**TASK**
Look through the listing below and give the number of lines that hold "база". Say nothing more.

**DATASET EXTRACT**
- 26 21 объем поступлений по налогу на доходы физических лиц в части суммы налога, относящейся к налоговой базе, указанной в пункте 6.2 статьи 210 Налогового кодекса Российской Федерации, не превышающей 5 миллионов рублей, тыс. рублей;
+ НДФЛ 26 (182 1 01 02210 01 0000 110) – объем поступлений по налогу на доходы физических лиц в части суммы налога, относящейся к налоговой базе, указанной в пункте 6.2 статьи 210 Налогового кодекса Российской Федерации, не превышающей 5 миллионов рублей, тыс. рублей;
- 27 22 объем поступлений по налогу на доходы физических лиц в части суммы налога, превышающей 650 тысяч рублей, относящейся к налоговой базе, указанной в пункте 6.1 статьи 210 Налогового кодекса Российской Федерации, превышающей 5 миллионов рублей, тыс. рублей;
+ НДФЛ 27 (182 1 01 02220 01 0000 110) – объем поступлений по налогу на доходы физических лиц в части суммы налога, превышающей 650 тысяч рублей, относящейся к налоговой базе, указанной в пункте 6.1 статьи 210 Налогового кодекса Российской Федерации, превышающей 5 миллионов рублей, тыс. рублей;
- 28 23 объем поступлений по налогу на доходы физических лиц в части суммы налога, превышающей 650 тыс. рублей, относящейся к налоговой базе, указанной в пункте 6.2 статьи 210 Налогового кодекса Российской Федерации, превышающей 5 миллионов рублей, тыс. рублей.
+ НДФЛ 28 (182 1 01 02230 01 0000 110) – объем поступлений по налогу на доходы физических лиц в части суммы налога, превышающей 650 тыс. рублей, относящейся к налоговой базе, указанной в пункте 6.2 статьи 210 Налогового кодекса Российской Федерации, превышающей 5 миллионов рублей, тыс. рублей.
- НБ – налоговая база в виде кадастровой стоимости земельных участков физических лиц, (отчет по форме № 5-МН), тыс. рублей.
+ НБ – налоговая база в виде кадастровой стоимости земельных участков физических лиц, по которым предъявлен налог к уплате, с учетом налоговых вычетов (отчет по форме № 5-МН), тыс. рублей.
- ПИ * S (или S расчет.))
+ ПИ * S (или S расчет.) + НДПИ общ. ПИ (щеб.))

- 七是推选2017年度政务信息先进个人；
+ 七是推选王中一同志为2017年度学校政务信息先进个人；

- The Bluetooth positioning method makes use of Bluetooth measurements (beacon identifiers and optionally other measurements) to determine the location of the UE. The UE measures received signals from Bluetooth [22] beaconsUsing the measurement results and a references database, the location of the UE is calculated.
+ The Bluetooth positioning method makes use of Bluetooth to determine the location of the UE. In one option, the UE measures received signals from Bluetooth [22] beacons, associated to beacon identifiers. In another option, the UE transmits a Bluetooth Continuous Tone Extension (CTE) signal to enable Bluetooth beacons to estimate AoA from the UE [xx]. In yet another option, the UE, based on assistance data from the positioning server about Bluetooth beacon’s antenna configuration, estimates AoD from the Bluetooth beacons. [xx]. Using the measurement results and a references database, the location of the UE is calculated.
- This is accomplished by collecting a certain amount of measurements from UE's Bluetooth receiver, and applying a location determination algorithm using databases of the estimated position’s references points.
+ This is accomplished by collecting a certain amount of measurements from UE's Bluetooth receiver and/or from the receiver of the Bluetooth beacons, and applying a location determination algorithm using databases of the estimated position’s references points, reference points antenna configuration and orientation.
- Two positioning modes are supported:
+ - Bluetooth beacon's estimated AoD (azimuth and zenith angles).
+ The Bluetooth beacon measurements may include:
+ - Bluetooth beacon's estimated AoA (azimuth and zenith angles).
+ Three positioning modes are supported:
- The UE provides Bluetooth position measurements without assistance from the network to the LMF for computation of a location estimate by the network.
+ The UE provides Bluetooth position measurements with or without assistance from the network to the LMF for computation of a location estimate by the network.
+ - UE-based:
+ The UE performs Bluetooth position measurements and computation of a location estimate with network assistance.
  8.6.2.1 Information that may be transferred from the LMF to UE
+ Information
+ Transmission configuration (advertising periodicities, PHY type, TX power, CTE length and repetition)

**ANSWER TO THE PROBLEM**
2